SMNCopyNumberCaller26 v1.1.1, QuicK-mer225 build 2021 and CNVnator17 v0.4.1 were run on the WGS datasets using default parameters. In addition, QuicK-mer2 copy number estimates for 2457 1kGP samples were downloaded from https://github.com/KiddLab/kmer_1KG.

Assessing consistency of copy number estimates

To evaluate Parascopy, QuicK-mer2 and CNVnator robustness, we compare AggregateCN and ParalogCN estimates obtained for the same individuals based on two independent WGS datasets for 83 Han Chinese samples: PCR-free IGSR32 dataset and PCR-based BGI31 dataset. Copy number estimates were selected based on a set of positions within 167 duplicated loci in both datasets; in this way each sample is associated with 167 pairs of AggregateCN and ParalogCN values. A pair of copy number estimates is considered available, if the corresponding copy number estimates have high quality in both datasets. Accordingly, a pair of copy number estimates is concordant, if it is available and the corresponding copy number estimates match completely.

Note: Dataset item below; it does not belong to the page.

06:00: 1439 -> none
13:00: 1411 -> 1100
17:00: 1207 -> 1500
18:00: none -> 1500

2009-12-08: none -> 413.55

To assess robustness of Parascopy copy number estimates to variation in read depth and model parameters, we create two sets of Parascopy model parameters using 503 and 504 samples from the European and East-Asian continental populations, respectively. We analyze the same set of samples (103 Han Chinese samples and 107 Iberian samples) using both sets of model parameters and evaluate the concordance of resulting AggregateCN and ParalogCN values. In addition, we subsample the 107 Iberian samples to one-third and two-third coverage, analyze subsampled datasets using East-Asian model parameters, and compare resulting copy number estimates against those obtained using full-coverage dataset and European model parameters.

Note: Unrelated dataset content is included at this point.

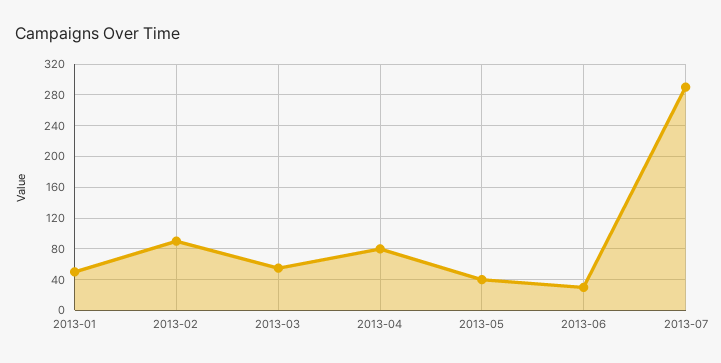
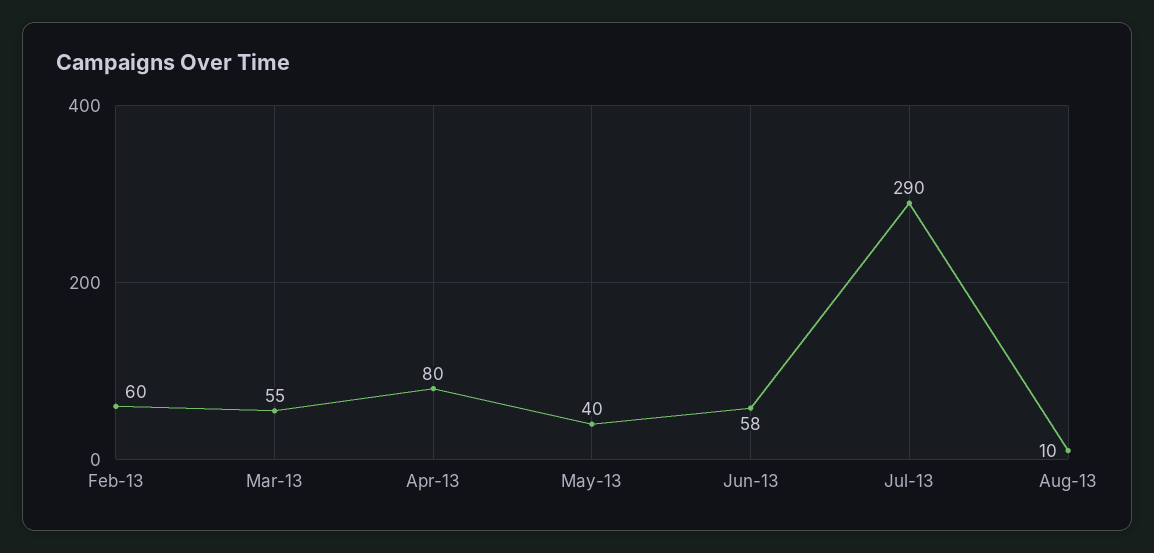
2013-01: 50 -> none
2013-02: 90 -> 60
2013-06: 30 -> 58
Aug-13: none -> 10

Paralog-specific copy number validation using trios

In order to assess the accuracy of paralog-specific copy number estimates using Parascopy, we analyzed 602 trios with WGS data from the extended 1kGP32. The child in each trio was analyzed independently from the two parents to avoid any bias (except for 9 trios that consisted entirely of IGSR relatives). To assess consistency of ParalogCN values in trios, we modeled the population frequencies of paralog-specific copy number for a single chromosome using the observed diploid observations (see Supplementary Methods). For each trio with high quality (≥20) ParalogCN estimates, we calculated the probability of observing the child’s ParalogCN given the ParalogCN estimates of both parents. A trio was considered discordant if this probability was <0.01.

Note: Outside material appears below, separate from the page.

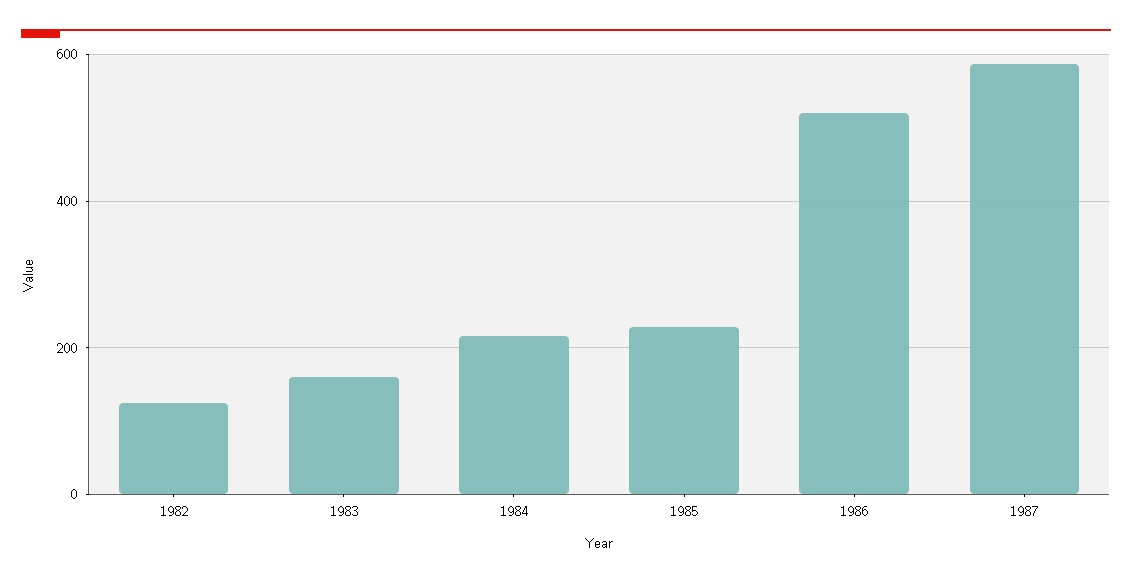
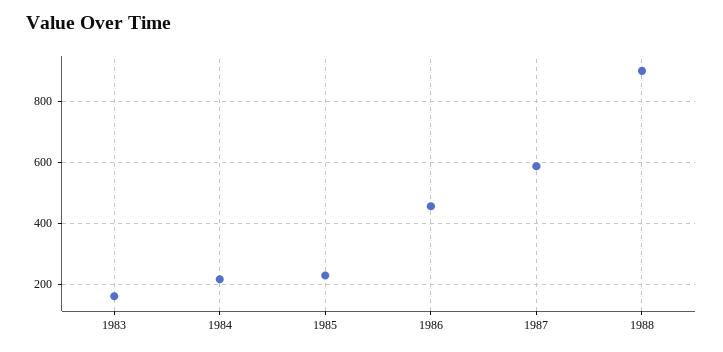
1982: 120 -> none
1986: 520 -> 460
1988: none -> 900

Measuring the effect of unreliable PSVs on variant calling

In order to evaluate the consequences of unreliable PSVs (f < 0.95) on variant calling, we used the NEAT short-read simulation tool52 v3.0 to generate a baseline set of single nucleotide variants (SNVs, ≈ 1 SNV per 1 kb) and high-coverage (30×) WGS data with and without unreliable PSVs. To introduce unreliable PSVs we randomly replaced PSV reference alleles with alleles from another copy of the duplication according to the frequencies of PSV reference alleles (f values) in SMN1/2 locus in 503 European samples from the 1kGP. This procedure yielded 31 homozygous and 33 heterozygous SNVs corresponding to unreliable PSVs. Next, we called variants in both copies of the duplication (total length 111 kb) using GATK HaplotypeCaller37 v4.2.2 and Freebayes38 v1.3.5 and compared results with baseline sets of SNVs using RTG tools53 v3.12.1.

Reporting summary

Further information on research design is available in the Nature Research Reporting Summary linked to this article.